Дымарик смотрел на нее с изумлением:
– Марина, что с тобой?
– А что со мной?
– Может, мы все-таки не здесь будем говорить? – Они стояли на площадке у мусоропровода.
– А что тебе не нравится? Вчера тебя как будто все устраивало.
– Ну, Марина! Пожалуйста! Я не понимаю, из-за чего вся эта истерика, ей-богу! Признаю, я был излишне груб.
– Нельзя быть «излишне» грубым. Ты либо груб, либо нет.
– Ой, да брось ты эти свои филологические штучки! Хорошо, я был груб, и место было неподходящее, но я же извинился! А ты так себя ведешь… можно подумать, тебя изнасиловали!
Марина смотрела на него во все глаза – он искренне не понимал, что сделал.
– Так ты же меня на самом деле изнасиловал. Ты что, правда этого не понимаешь? Ты же меня унизил, как… как последнюю шлюху.
И думала: «Я сама, сама виновата, я позволяла ему все, что он хотел, а теперь вот, получила».
– Марина! Что ты говоришь, – Вадим растерялся. – Но… я же… я не чужой тебе! Я же… не маньяк из подворотни!
– Не чужой? А кто ты мне? Муж? Возлюбленный? Ты имел меня, когда хотел, и все. И тебе наплевать было, что я чувствую. Хорошо ли мне, плохо.
– Марин, ну как ты выражаешься… Я тебя просто не узнаю.
– Вчера! Я! Тебя! Не хотела! Ты понимаешь?! Не хотела! А ты… силой…
– Не хотела? А может, ты кого другого хотела? Думаешь, я не понял?
– Да! Хотела! А тебя больше не хочу. Не приходи, не звони, забудь. Все, прощай.
– Марина… Но как же?..
Она поднялась в квартиру и захлопнула дверь.
После того, как Марина ушла от Татьяны, Леший стал методично напиваться, опрокидывая рюмку за рюмкой. Но – не брало. Казалось, что вместо водки он вливает в себя густую черную тоску. Наконец Татьяна отобрала у него уже почти пустую бутылку:
– Все, хватит! Уймись.
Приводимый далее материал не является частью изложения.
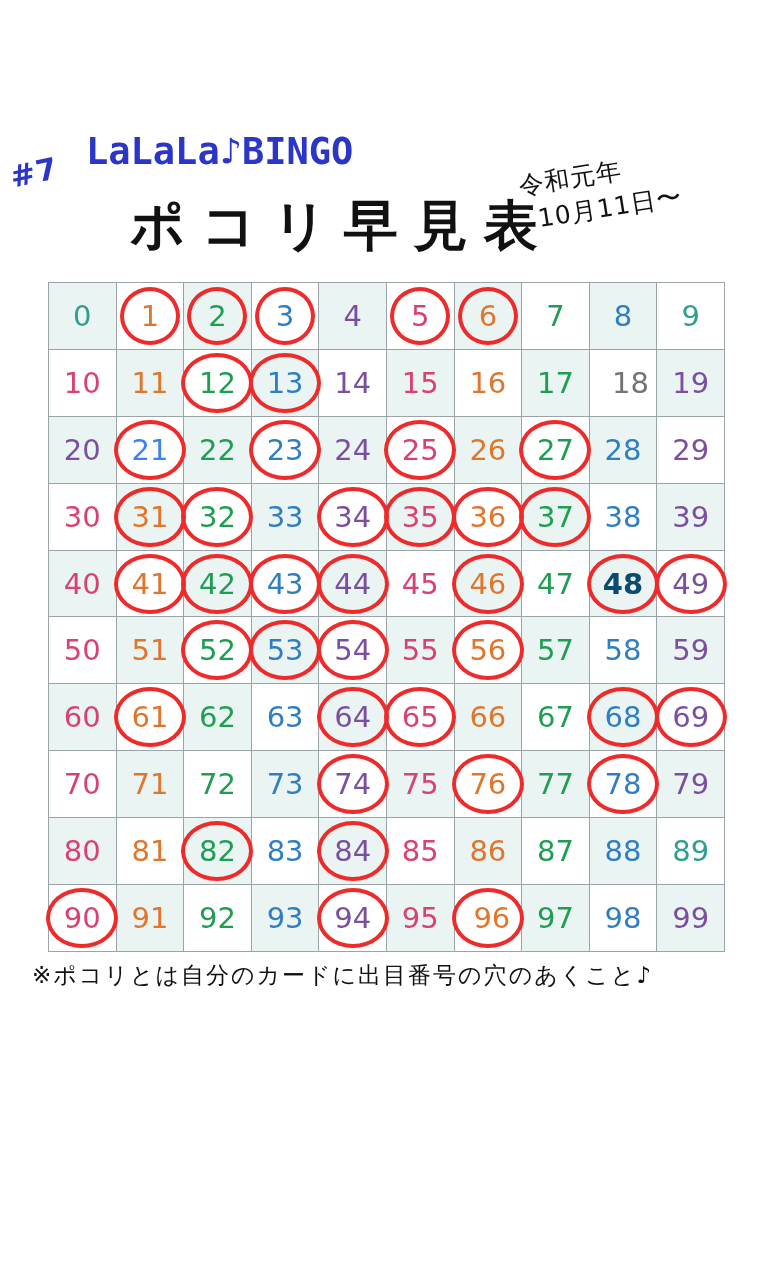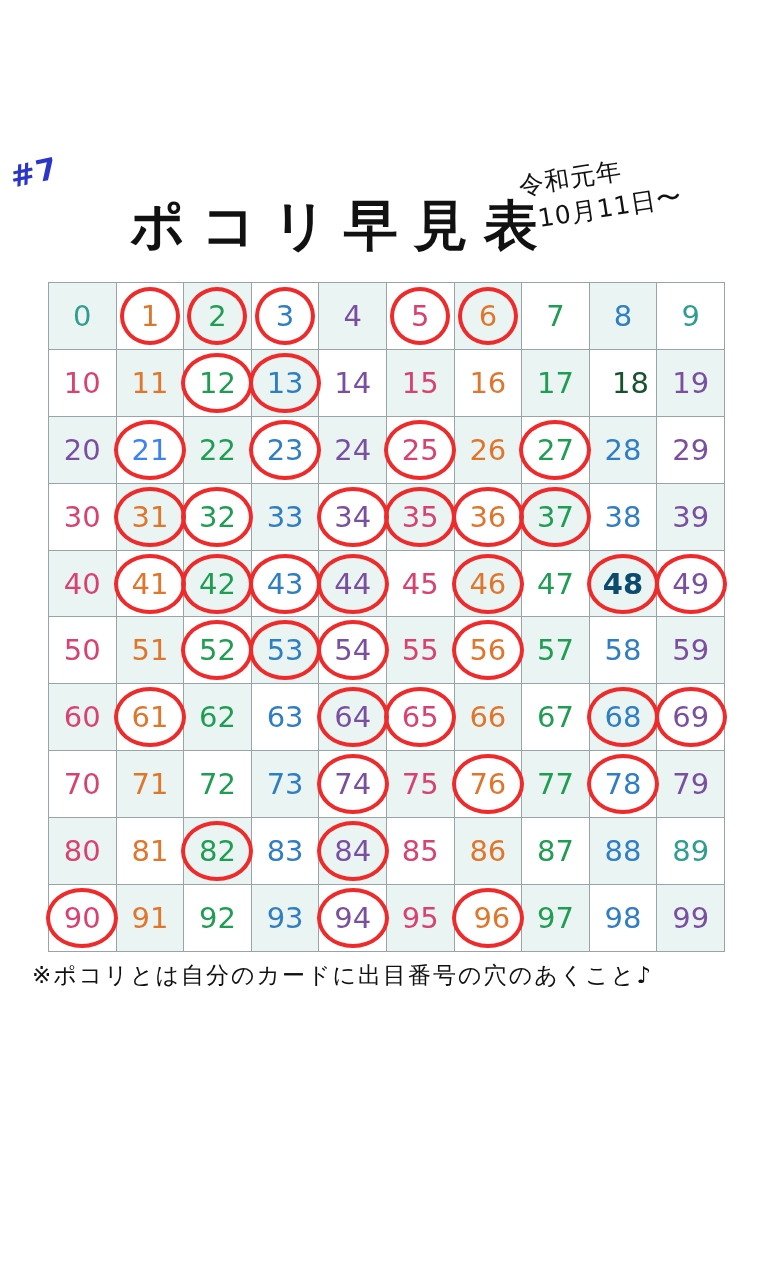--- a/index.html
+++ b/index.html
@@ -149,6 +149,7 @@
 
 <div id="header">
   <div id="issue-tag">#7</div>
+  <div id="brand-title">LaLaLa♪BINGO</div>
   <div id="main-title">ポコリ早見表</div>
   <div id="date-note">
     <div class="era">令和元年</div>

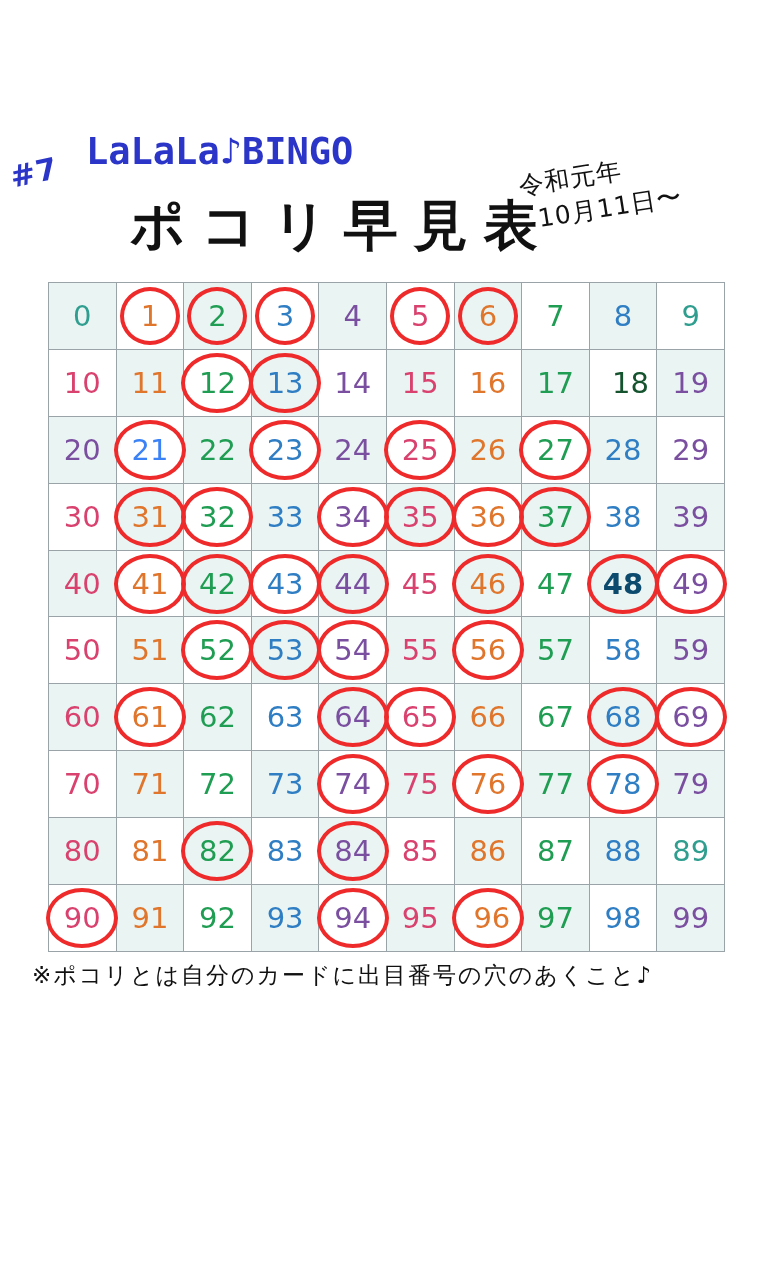--- a/index.html
+++ b/index.html
@@ -181,7 +181,7 @@
           <td class="tint" style="color: rgb(217, 65, 110);"><span class="cellnum">15</span></td>
           <td class="plain" style="color: rgb(224, 117, 44);"><span class="cellnum">16</span></td>
           <td class="tint" style="color: rgb(31, 157, 82);"><span class="cellnum">17</span></td>
-          <td class="plain" style="color: #14532d; padding-left: 15px;"><span class="cellnum">18</span></td>
+          <td class="plain" style="color: #737373; padding-left: 15px;"><span class="cellnum">18</span></td>
           <td class="tint" style="color: rgb(123, 79, 160);"><span class="cellnum">19</span></td>
         </tr>
         <tr>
Что, так проняло тебя?
– Проняло.
– Прошляпил девочку?
– Прошляпил.
– Такая девочка! А теперь этот… деятель… ей всю жизнь поломает! А ты будешь локти кусать со своей Стелькой.
– Уже кусаю.
– Что, так плохо?
– Так плохо.
– И где тебя носило тогда, какого черта ты не приехал. Говорила же тебе, дураку: особенная девочка! Теперь вот сам видишь, а поздно. Эх, как вы пели с ней! Я аж протрезвела.
– Подожди… Ты что имеешь в виду?.. Это когда я не приехал?
– Когда? Тогда! Давно, не помню, когда! На Девятое мая звали тебя.
Леший смотрел на нее остановившимся взглядом – он вспомнил этот телефонный разговор! Татьяна зазывала его на шашлыки:
– Приезжай, с такой девочкой тебя познакомлю!